• [Task item] The response must hold only the lines from the line containing "transform: rotate(42deg);" through the end of the listing, exactly as written.

• [Data for analysis]
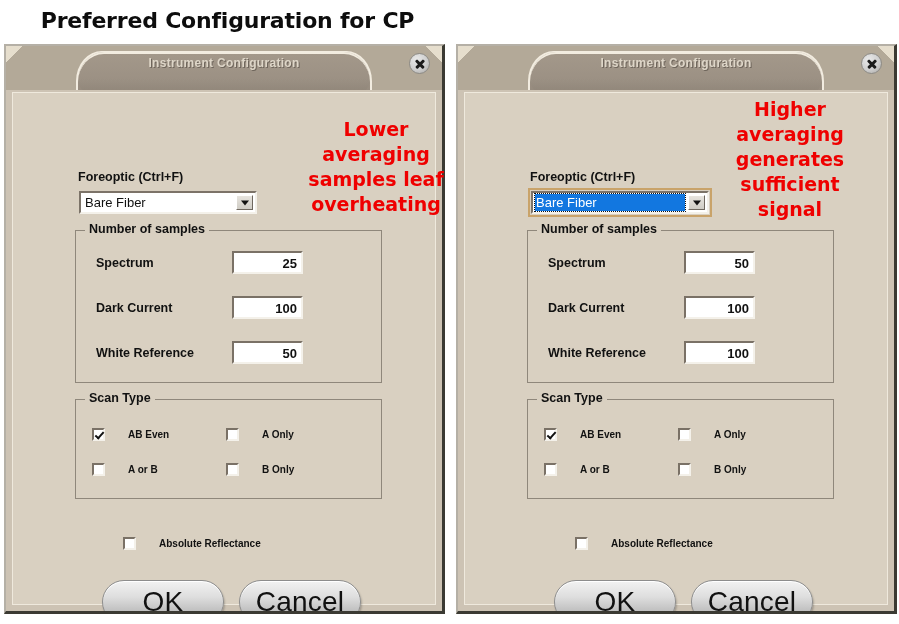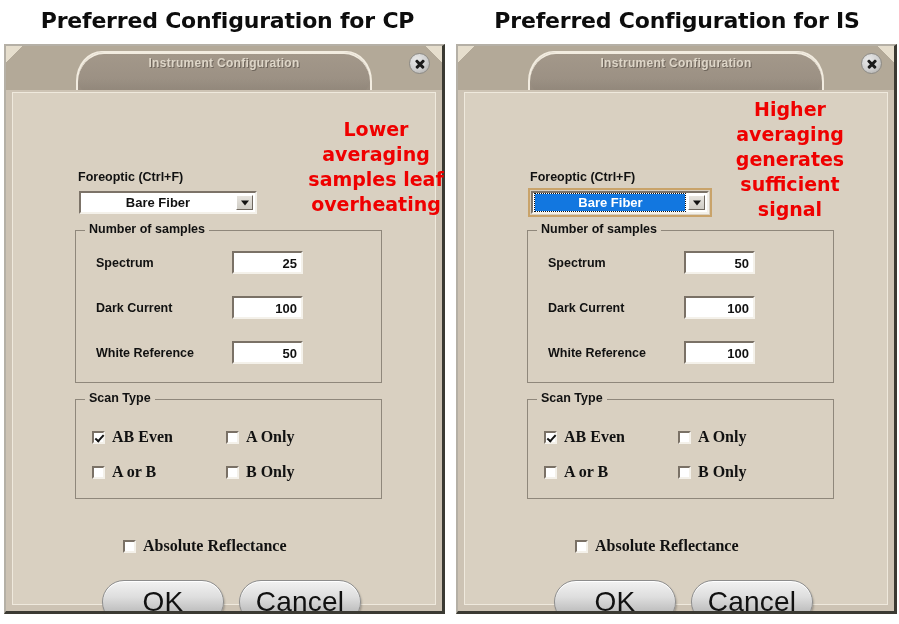--- a/index.html
+++ b/index.html
@@ -334,7 +334,6 @@
 <div class="stage">
 
   <div class="fig-title" id="title-cp">Preferred Configuration for CP</div>
-  <div class="fig-title" id="title-is">Preferred Configuration for IS</div>
 
   <div class="dialog-frame" id="dialog-cp">
     <div class="dialog-inner">

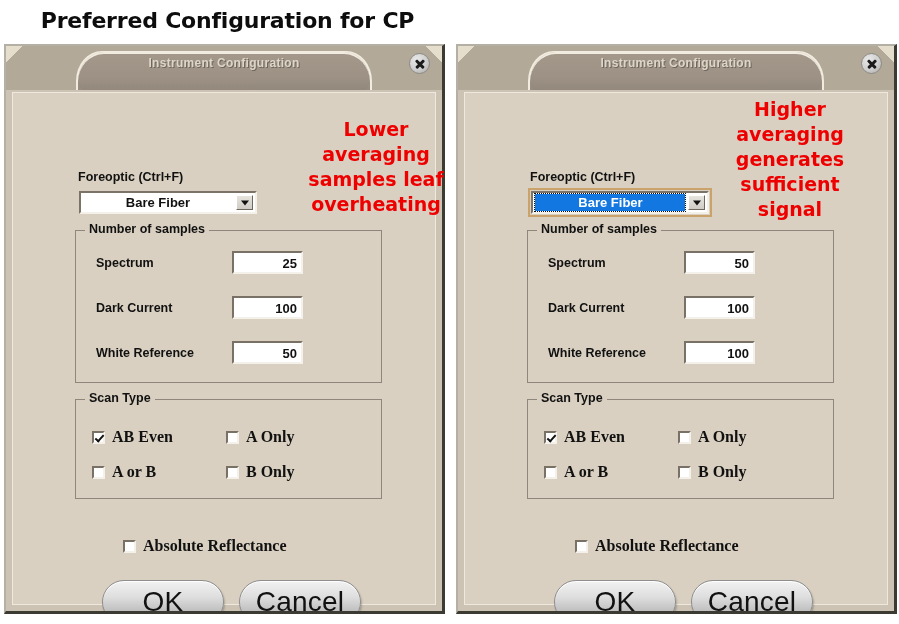--- a/index.html
+++ b/index.html
@@ -173,12 +173,11 @@
     top: 2px;
     right: 24px;
     font-family: "Liberation Sans", sans-serif;
-    font-weight: bold;
+    font-weight: normal;
     font-size: 13px;
     color: #111111;
     white-space: nowrap;
     overflow: hidden;
-    text-align: center;
   }
   .combo.focused .combo-text {
     background: #1277e0;

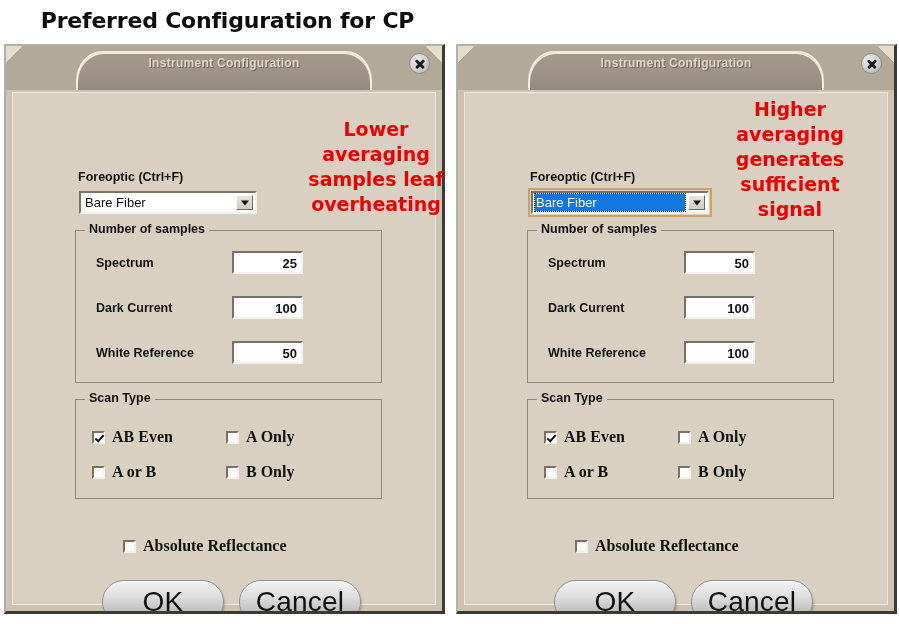--- a/index.html
+++ b/index.html
@@ -284,10 +284,11 @@
     transform: rotate(42deg);
   }
   .check-label {
-    font-family: Liberation Serif, serif;
-    font-weight: bold;
-    font-size: 16px;
-    color: #111111;
+    font-family: Liberation Sans, sans-serif;
+    font-weight: bold;
+    font-size: 10px;
+    color: #111111;
+    margin-left: 16px;
   }
 
   .pill-btn {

• [Output of the task]
     transform: rotate(42deg);
   }
   .check-label {
-    font-family: Liberation Serif, serif;
-    font-weight: bold;
-    font-size: 16px;
-    color: #111111;
+    font-family: Liberation Sans, sans-serif;
+    font-weight: bold;
+    font-size: 10px;
+    color: #111111;
+    margin-left: 16px;
   }
 
   .pill-btn {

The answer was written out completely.